**Exercise:** Using the data below, copy each line that includes the word "text".

Saved data entries:
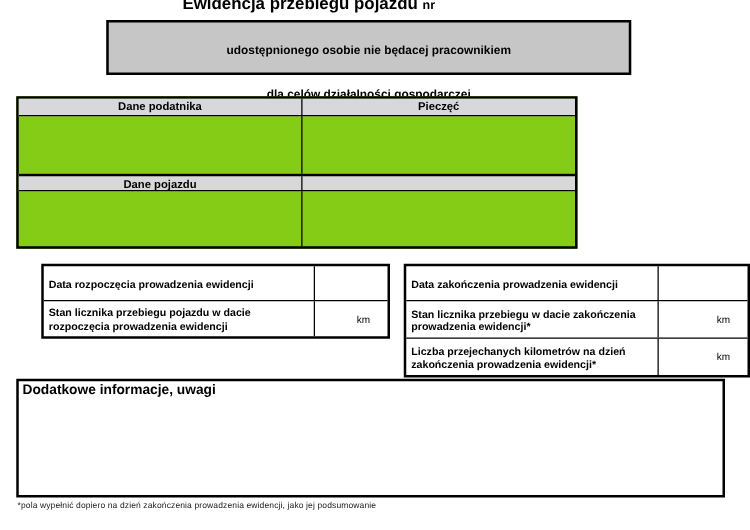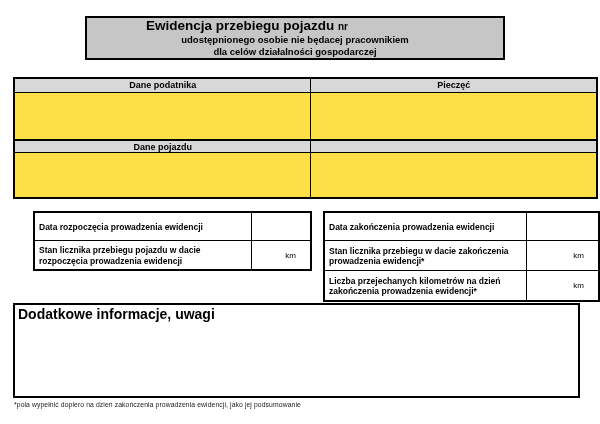--- a/index.html
+++ b/index.html
@@ -18,7 +18,7 @@
   }
   .banner .title-suffix { font-size: 10px; font-weight: bold; }
   .banner .sub {
-    text-align: center; font-size: 9.5px; font-weight: bold; line-height: 12px;
+    text-align: center; font-size: 9.5px; font-weight: bold; line-height: 12px; margin-top: 23px;
   }
 
   

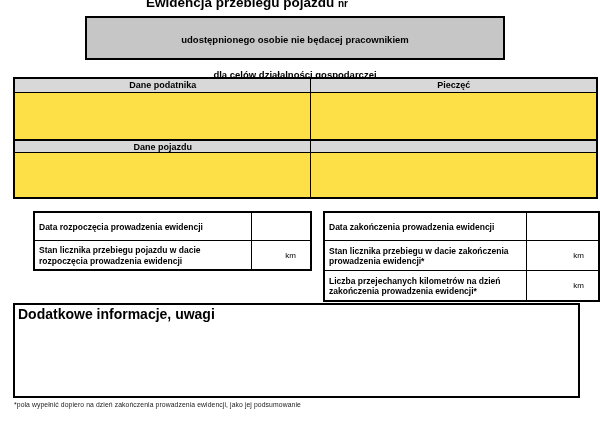--- a/index.html
+++ b/index.html
@@ -23,8 +23,8 @@
 
   
   .top-table {
-    position: absolute; left: 13px; top: 77px; width: 585px;
-    border: 2px solid #000; background: #fde047;
+    position: absolute; left: 13px; top: 77px; width: 449px;
+    border: 2px solid #000; background: #84cc16;
   }
   .tt-row { display: flex; }
   .tt-row .c1 { flex: 0 0 51%; border-right: 1px solid #000; }

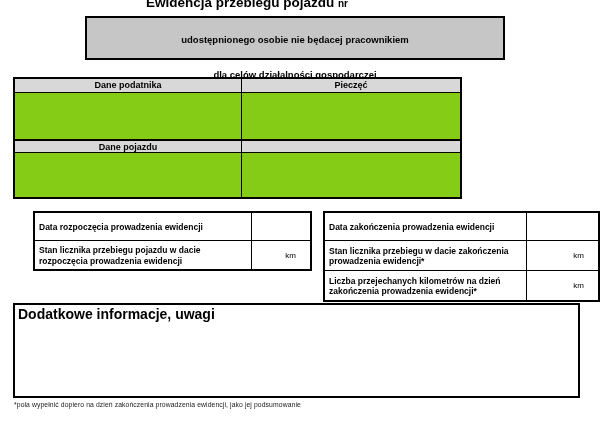--- a/index.html
+++ b/index.html
@@ -66,7 +66,7 @@
     position: absolute; left: 13px; top: 303px; width: 567px; height: 95px;
     border: 2px solid #000; background: #fff;
   }
-  .notes-box .label { font-size: 14px; font-weight: bold; padding: 1px 0 0 3px; }
+  .notes-box .label { font-size: 11px; font-weight: bold; padding: 1px 0 0 3px; }
 
   
   .footnote {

**Task answer:**
-    text-align: center; font-size: 9.5px; font-weight: bold; line-height: 12px;
+    text-align: center; font-size: 9.5px; font-weight: bold; line-height: 12px; margin-top: 23px;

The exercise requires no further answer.